Natural farming increases by 400,000 hectares in 8 states

Union Agriculture Minister Narendra Singh Tomar revealed that Andhra Pradesh, Madhya Pradesh, Chhattisgarh, Kerala, Odisha, Himachal Pradesh, Jharkhand, and Tamil Nadu have added 4.09 lakh hectares in natural farming.

Agriculture Minister Narendra Singh Tomar announced in Parliament that approximately 4.09 lakh hectares of agricultural land across eight Indian states have been transitioned to natural farming. Andhra Pradesh has been at the forefront of this effort, leading the group of states which includes Madhya Pradesh, Chhattisgarh, Kerala, Odisha, Himachal Pradesh, Jharkhand, and Tamil Nadu. The information was shared by the minister in a written response to the Lok Sabha.

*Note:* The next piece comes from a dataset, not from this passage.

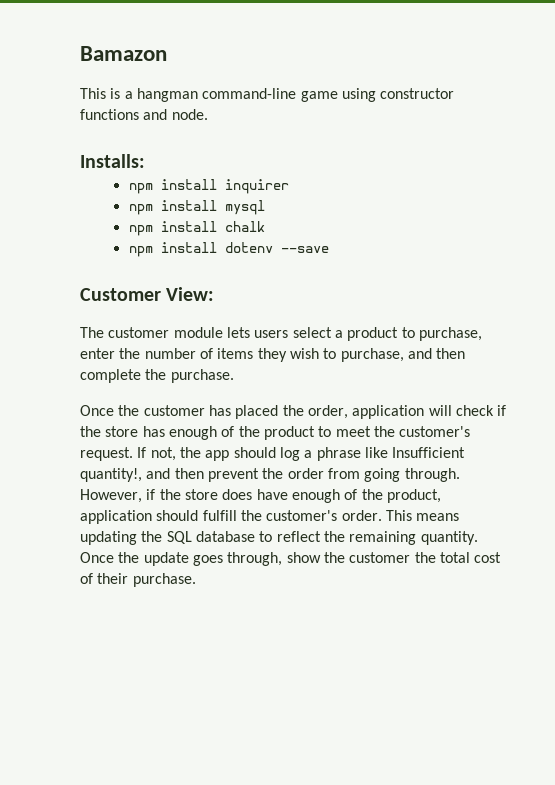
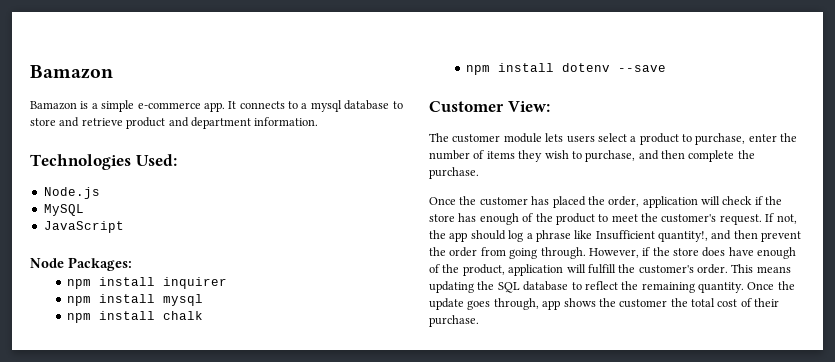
[80,88,106,99] This -> [30,101,77,110] Bamazon
[136,88,455,102] [80,109,208,120] [80,154,145,168] hangman command-line game using constructor functions and node. // Installs: -> [101,100,403,112] [30,117,319,129] [30,154,177,170] [43,187,100,199] [43,204,84,216] [43,221,124,233] [30,257,132,271] simple e-commerce app. It connects to a mysql database to store and retrieve product and department information. // Technologies Used: // Node.js // MySQL // JavaScript // Node Packages:
[156,510,199,521] should -> [566,264,586,273] will
[286,552,321,563] show -> [542,298,596,310] app shows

Natural farming is a chemical-free approach that integrates agriculture and animal husbandry, utilizing local resources and livestock. This method emphasizes on-farm biomass recycling, especially through biomass mulching, and employs on-farm cow dung-urine mixtures sourced from local livestock.

Since 2019-20, the Central Government has been promoting natural farming through a sub-scheme called Bharatiya Prakritik Krishi Paddhati (BPKP), which operates under the umbrella of Paramparagat Krishi Vikas Yojana. The adoption of natural farming has covered around 1 lakh hectares so far, with specifics as follows: nearly 99,000 hectares in Andhra Pradesh, approximately 85,000 hectares in Madhya Pradesh, about 84,000 hectares in Chhattisgarh, around 24,000 hectares in Odisha, roughly 12,000 hectares in Himachal Pradesh, approximately 3,400 hectares in Jharkhand, and about 2,000 hectares in Tamil Nadu, as stated by the Union Minister.

According to the HLPE Report, embracing natural farming will decrease reliance on external inputs, alleviating credit burdens for smallholder farmers. Multiple studies have highlighted the efficacy of natural farming in boosting production, ensuring sustainability, conserving water usage, enhancing soil health, and nurturing farmland ecosystems. It is seen as a cost-effective farming approach with potential for generating employment and fostering rural development.

NITI Ayog projects that the area under natural farming is anticipated to expand to 20 lakh hectares over the next five years, encompassing various forms of organic farming, with 12 lakh hectares falling under the BPKP scheme.